U.S. Army Information Systems Command
Post Desert Storm Army downsizing and organizational review focused a critical eye on command structure. A general perception in the 1990s among major commands (MACOM) and theater commanders held that USAISC central management deprived them of needed command and control over regional and theater information systems, computer system acquisitions, and signal assets. The Department of the Army agreed and moved to dismantle USAISC, relegating the organization to major subordinate command status under U.S. Army Forces Command, and re-designating it as U.S. Army Signal Command (USASC) in September 1996.
U.S. Army Signal Command
Army MACOMs and theater commanders worked independently to resource their own Information System requirements. This decentralization and deregulation led to a proliferation of non-standardized command, control, communications, and computer (C4) systems and an unacceptable level of incompatibility among Army-wide communications equipment and support networks.
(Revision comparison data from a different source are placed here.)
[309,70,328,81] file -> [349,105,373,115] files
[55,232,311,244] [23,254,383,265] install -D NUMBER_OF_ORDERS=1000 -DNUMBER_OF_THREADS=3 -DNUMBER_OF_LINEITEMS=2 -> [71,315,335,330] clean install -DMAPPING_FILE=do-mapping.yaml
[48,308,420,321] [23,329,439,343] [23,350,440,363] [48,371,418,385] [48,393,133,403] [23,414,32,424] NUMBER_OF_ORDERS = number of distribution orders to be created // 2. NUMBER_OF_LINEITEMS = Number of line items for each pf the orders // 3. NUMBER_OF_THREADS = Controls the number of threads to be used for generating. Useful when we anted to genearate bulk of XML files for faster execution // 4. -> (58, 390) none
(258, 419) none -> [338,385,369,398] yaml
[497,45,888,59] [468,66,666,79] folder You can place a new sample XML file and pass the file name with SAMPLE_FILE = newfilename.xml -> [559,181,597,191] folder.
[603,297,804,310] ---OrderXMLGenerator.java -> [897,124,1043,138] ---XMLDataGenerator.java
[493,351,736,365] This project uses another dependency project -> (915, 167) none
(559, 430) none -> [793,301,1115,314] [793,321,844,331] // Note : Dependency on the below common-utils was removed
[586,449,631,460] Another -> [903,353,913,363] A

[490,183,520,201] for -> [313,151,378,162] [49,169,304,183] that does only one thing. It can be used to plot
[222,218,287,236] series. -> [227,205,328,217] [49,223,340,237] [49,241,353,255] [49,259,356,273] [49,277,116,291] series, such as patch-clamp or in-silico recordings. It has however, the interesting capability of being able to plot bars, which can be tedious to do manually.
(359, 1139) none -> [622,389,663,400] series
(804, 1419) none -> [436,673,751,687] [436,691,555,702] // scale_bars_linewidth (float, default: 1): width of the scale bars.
The department of the Army on 1 Oct. 2002, decided to again centralize service C4 and many aspects of information systems management and security under one Army command: the U.S. Army Network Enterprise Technology Command (NETCOM), reporting directly to the Army’s Cyber Command (ARCYBER).
Mobile and Expeditionary Network
The Network cross-functional team (CFT) and the Program Executive Office Command, Control, Communications -- Tactical (PEO C3T) hosted a forum on 1 August 2018 for vendors to learn what might function as a testable/deployable Army Network in the near future. A few of the hundreds of white papers from the vendors, adjudged to be 'very mature ideas', were passed to the Army's acquisition community, while many others were passed to CERDEC for continuation in the Army's effort to modernize the network for combat. In 2018, the brigades are transitioning from at-the-halt Tactical Network Transport to on-the-move systems.
- 9th Army Signal Command (United States)
- U.S. Army Cyber Command
- U. S. Army Signal Corps
- U.S. Cyber Command
- "Commanding General, NETCOM – Major General Maria B. Barrett". U.S. Army Network Enterprise Technology Command.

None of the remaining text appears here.